After he was laid off from his aerospace job in December, 1990, Olivares, a graduate of the U.S. Military Academy at West Point, began working out. Daily, he ran five miles, swam 20 laps in his condominium’s 30-foot pool and lifted weights for 90 minutes. He also attended the famed Cordon Bleu cooking school in Paris, but was unable to get a job as a chef.

“I found out that LAPD was hiring and that my age was not a barrier, and I said to myself, ‘This is something that I can be proud of for the rest of my life,’ ” Olivares said in November.

His first day on the job was recorded by television cameras, and his story made national headlines. But there were no cameras on hand to record his last day of work Saturday.

“It’s a very physically grueling job to learn,” said Gary Fullerton, a director of the Los Angeles Police Protective League, the police officers’ union.

“It’s a demanding job,” Fullerton said, but added: “I think he was physically up to it.”

Fullerton said that so far, Olivares had not sought the union’s help in filing a grievance against the LAPD.

“He’s the one who needs to decide whether he’s been treated right or not,” Fullerton said.

Cliff Ruff, another union director, said that because Olivares resigned, he would first have to successfully retract his resignation if he wanted to file a complaint with the union that his rights as an LAPD employee had been violated. A union legal committee would then review his complaint and decide whether it had any merit.
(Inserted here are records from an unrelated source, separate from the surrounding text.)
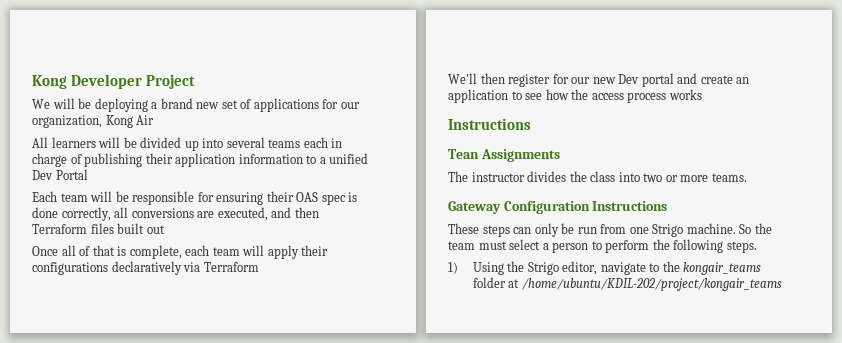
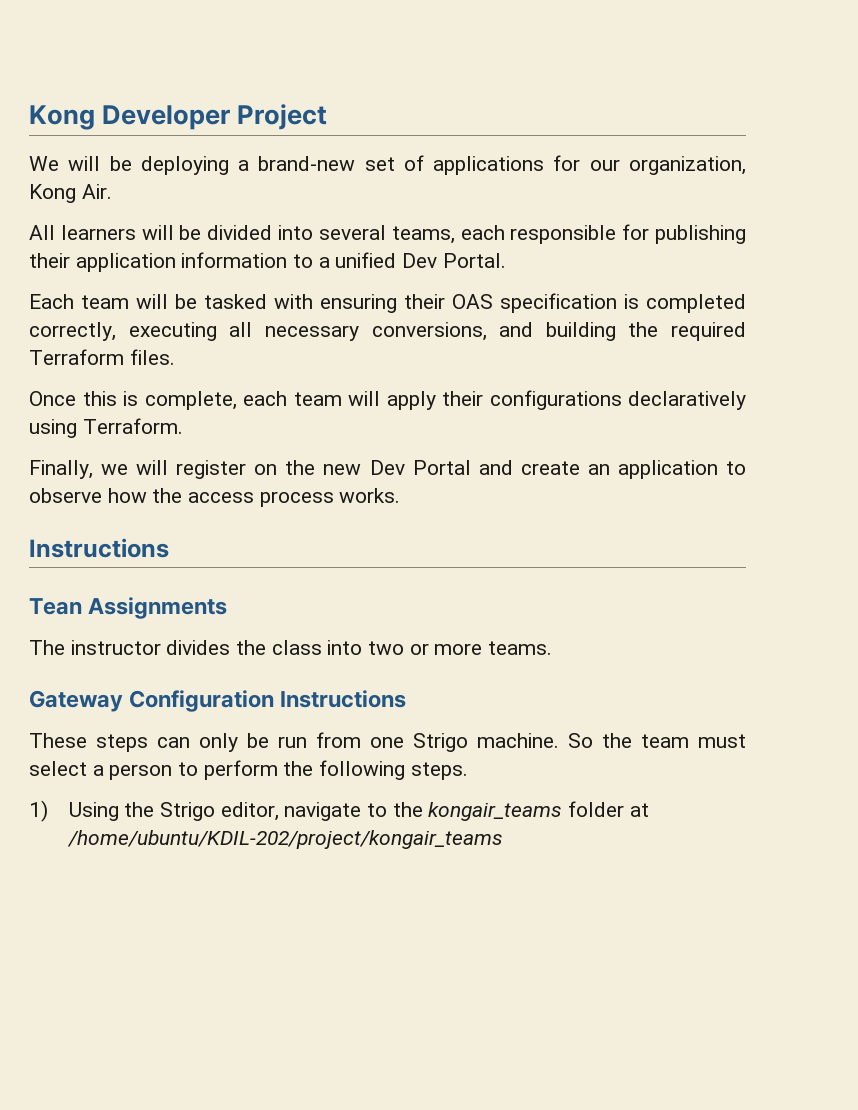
- We will be deploying a brand new set of applications for our organization, Kong Air
+ We will be deploying a brand-new set of applications for our organization, Kong Air.
- All learners will be divided up into several teams each in charge of publishing their application information to a unified Dev Portal
+ All learners will be divided into several teams, each responsible for publishing their application information to a unified Dev Portal.
- Each team will be responsible for ensuring their OAS spec is done correctly, all conversions are executed, and then Terraform files built out
- Once all of that is complete, each team will apply their configurations declaratively via Terraform
- We'll then register for our new Dev portal and create an application to see how the access process works
+ Each team will be tasked with ensuring their OAS specification is completed correctly, executing all necessary conversions, and building the required Terraform files.
+ Once this is complete, each team will apply their configurations declaratively using Terraform.
+ Finally, we will register on the new Dev Portal and create an application to observe how the access process works.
Dennis Zine, another director, said he was among the officers who conducted Olivares’ oral interview when Olivares first applied to the LAPD.

“He was impressive in the oral interview and he got through the academy, but the real test is when you hit the field,” Zine said. “There’s the reality.”

“I don’t know what happened,” Zine said. “Everybody was wishing him the best, but evidently it didn’t materialize.”

Times staff writer Jeanette DeSantis contributed to this story.